[WHAT NEEDS TO BE DONE] Every line of the data below is to be given again as it appears, with the images removed.

[EXTRACTED RECORDS]
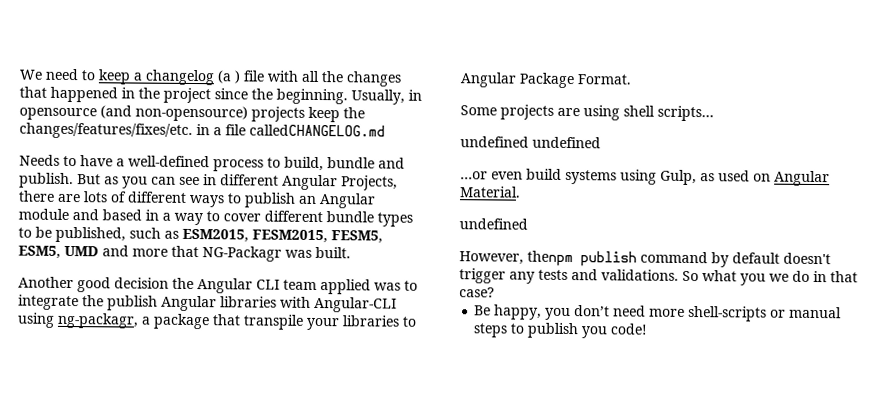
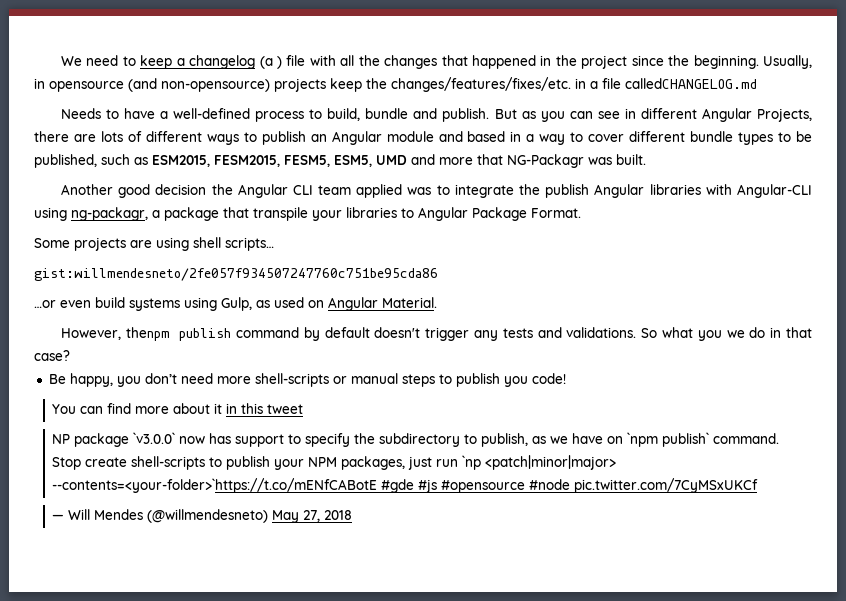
- undefined undefined
+ gist:willmendesneto/2fe057f934507247760c751be95cda86
  …or even build systems using Gulp, as used on Angular Material.
- undefined
+ You can find more about it in this tweet
+ NP package `v3.0.0` now has support to specify the subdirectory to publish, as we have on `npm publish` command. Stop create shell-scripts to publish your NPM packages, just run `np <patch|minor|major> --contents=<your-folder>`https://t.co/mENfCABotE #gde #js #opensource #node pic.twitter.com/7CyMSxUKCf
+ — Will Mendes (@willmendesneto) May 27, 2018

[TASK OUTPUT]
- undefined undefined
+ gist:willmendesneto/2fe057f934507247760c751be95cda86
  …or even build systems using Gulp, as used on Angular Material.
- undefined
+ You can find more about it in this tweet
+ NP package `v3.0.0` now has support to specify the subdirectory to publish, as we have on `npm publish` command. Stop create shell-scripts to publish your NPM packages, just run `np <patch|minor|major> --contents=<your-folder>`https://t.co/mENfCABotE #gde #js #opensource #node pic.twitter.com/7CyMSxUKCf
+ — Will Mendes (@willmendesneto) May 27, 2018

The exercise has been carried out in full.